Can Senior Citizens Donate Organs?

Approximately 23 people die every day in the US waiting for an organ transplant that never comes. The general public seem to think transplant happens all the time. The reality is only 1-2% of all deaths, all kinds and all ages can be an organ donor. Each referral is evaluated on a case by case basis but it is a very rare opportunity. Many people think they are too old for a transplant or to be a donor.The oldest organ donor in the US was a 92 year old liver donor who saved the life of a 69 year old recipient! There is really no way to determine if they can donate without the evaluation by the Organ Procurement Organization (OPO). Even if the donor is elderly, it doesn’t mean the kidneys or liver aren’t healthy and viable. There is an age limit of 65 for heart and lung donors. This is why it is so important that at any age your family knows your wishes and or it is displayed on your driver’s license. 

One of the most popular myths about donation is that the hospital staff will not work as hard to save your life if you are a designated donor. Imagine a scenario in a busy trauma unit, a team trying to save a life, they are doing CPR, inserting life saving IV lines, giving medication rapidly to restart your heart and someone finds your license with the donor designation on it….and they stop trying to save the patient. That never ever happens. The healthcare team is completely focused on saving your life and the organ donor teams only come in when there is no hope left. The coordinator will arrive at the hospital after being called and they will know if the organ donor designation is on the license before coming. This information is accessed on the DMV website by the OPO directly.

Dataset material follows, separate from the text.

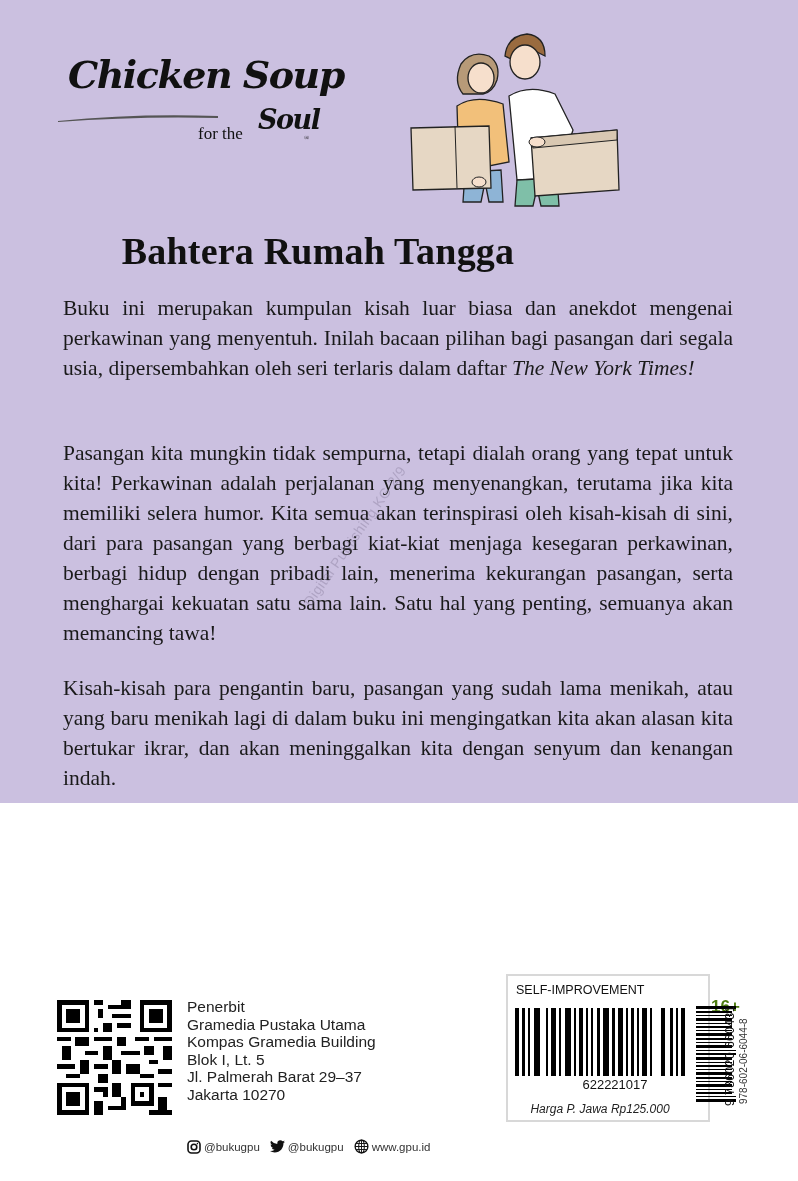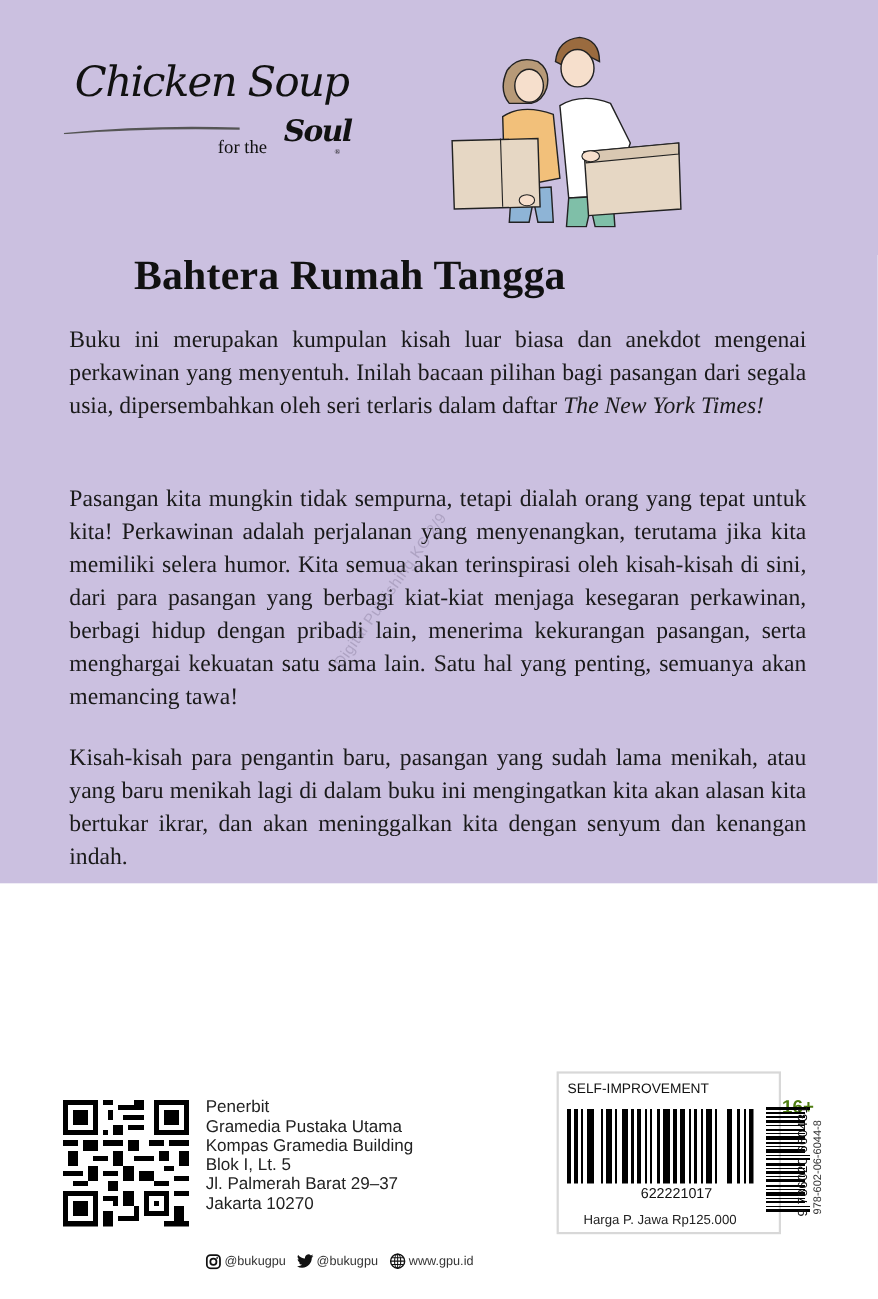"Chicken Soup" .logo-line1 { font-weight: normal -> bold }
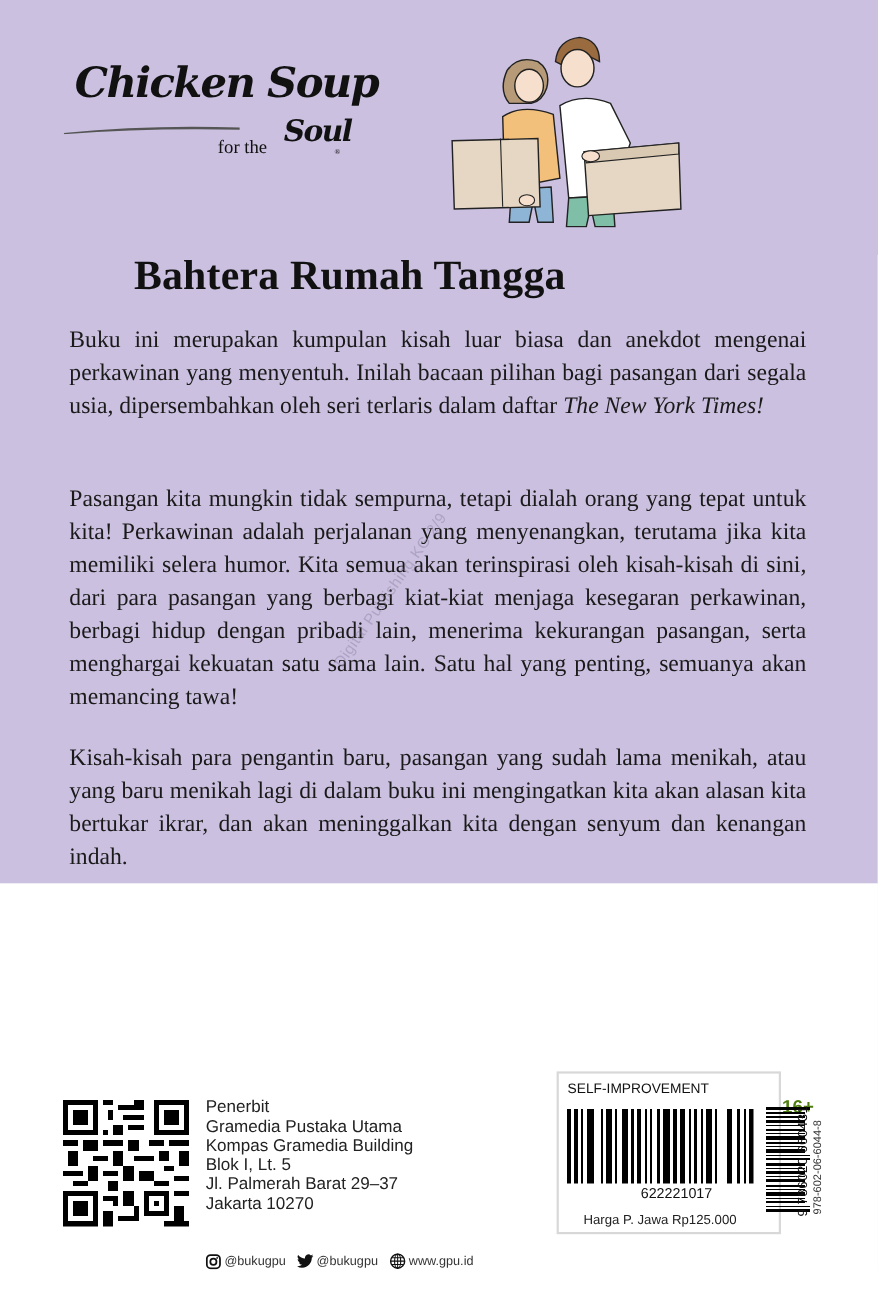"Harga P. Jawa Rp125.000" .bc-price { font-style: none -> italic }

The process is extremely regulated, professional and ethical but asking a family to donate organs remains the hardest part for the nurses who choose this career. The donor designation allows them to move forward with testing without family consent. The evaluation by the OPO will determine their ability to donate, and then the coordinators talk with the family. People frequently ask if they have the right to move forward if the family is not in agreement and there are 2 answers; legally yes they have every right to move forward but ethically most donor programs will have multiple talks with the family but not move forward if there is no resolution. 

Now here are the sobering statistics in our sunshine state regarding recipients and donors over age 50. We have 4 organ procurement organizations and 13 transplant centers. As of 2/28/23 we have a total of 2,112 patients ages 50-64 waiting and 1395 age 65 plus. The organ breakdown for people 65+ waiting is as follows: Kidneys 1241, Liver 100, Pancreas 1, Kidney and Pancreas 2, Heart 28, Lungs 23, and Intestines 0. The stats for older people being able to donate and receive organs has increased and improved every year and in 2019 63% of all US recipients were older than 50 with 21% being older than 65.  Due to the direct correlation between donor age and the length of organ/recipient survival, older donors almost always save the lives of older recipients. Compare the number of people waiting on our transplant lists with the fact that in 2022 the entire state had 943 deceased donors with only 296 donors aged 50-64 and 75 donors aged 65 and older. Organ donation is not a tragedy, but it can be the light in the midst of one.